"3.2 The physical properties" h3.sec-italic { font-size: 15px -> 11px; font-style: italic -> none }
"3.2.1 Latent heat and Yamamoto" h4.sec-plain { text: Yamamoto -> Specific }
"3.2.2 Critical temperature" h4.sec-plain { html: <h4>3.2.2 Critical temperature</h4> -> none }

____

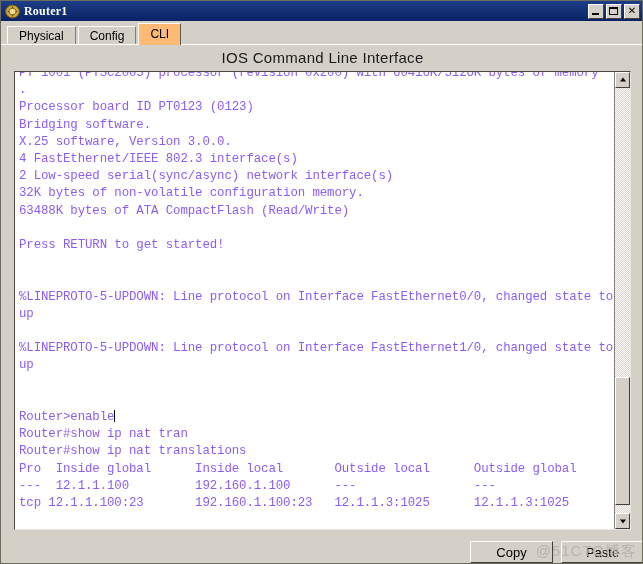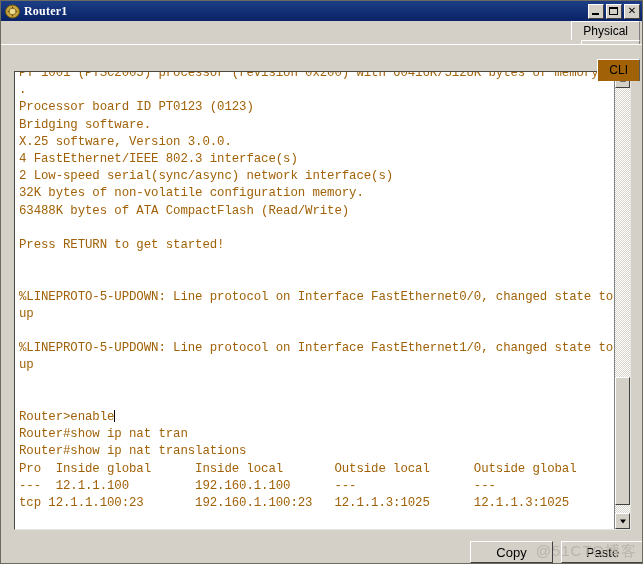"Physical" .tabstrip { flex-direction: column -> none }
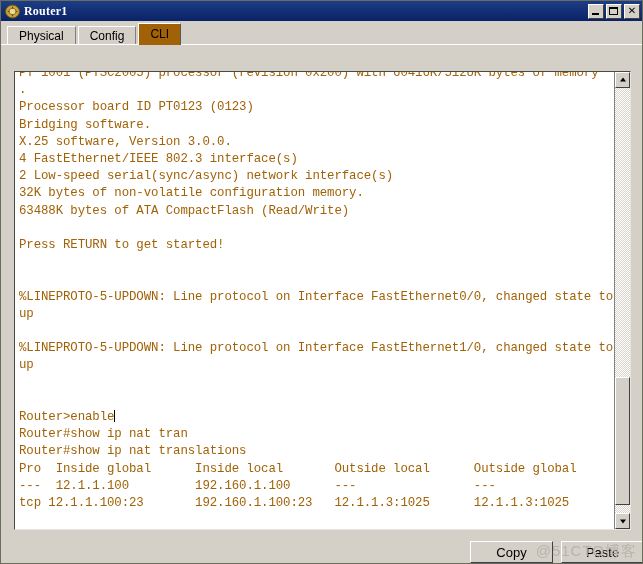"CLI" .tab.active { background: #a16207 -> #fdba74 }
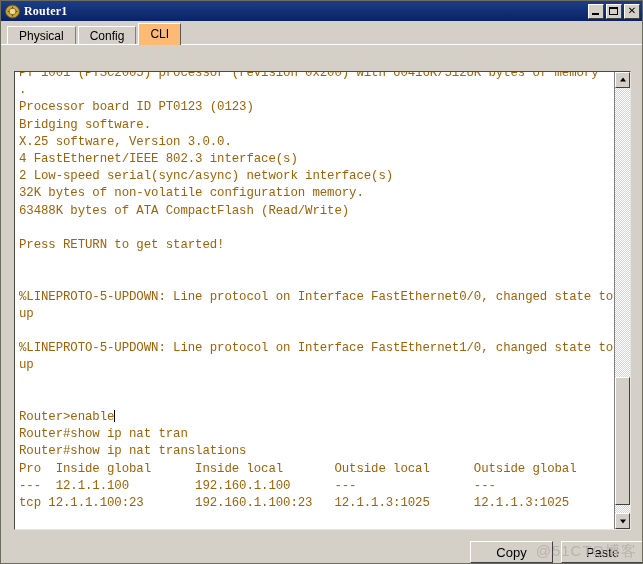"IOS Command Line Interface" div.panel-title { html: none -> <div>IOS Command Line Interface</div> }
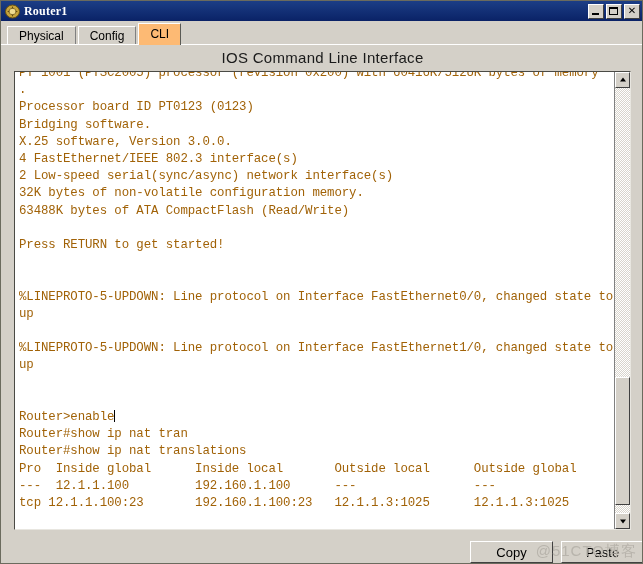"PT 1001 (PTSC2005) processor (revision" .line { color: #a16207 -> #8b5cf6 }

____

## YOUR ASSIGNMENT:
Pull from the data each line where the string "plain" turns up.

## FINISHED TASK:
"3.2.1 Latent heat and Yamamoto" h4.sec-plain { text: Yamamoto -> Specific }
"3.2.2 Critical temperature" h4.sec-plain { html: <h4>3.2.2 Critical temperature</h4> -> none }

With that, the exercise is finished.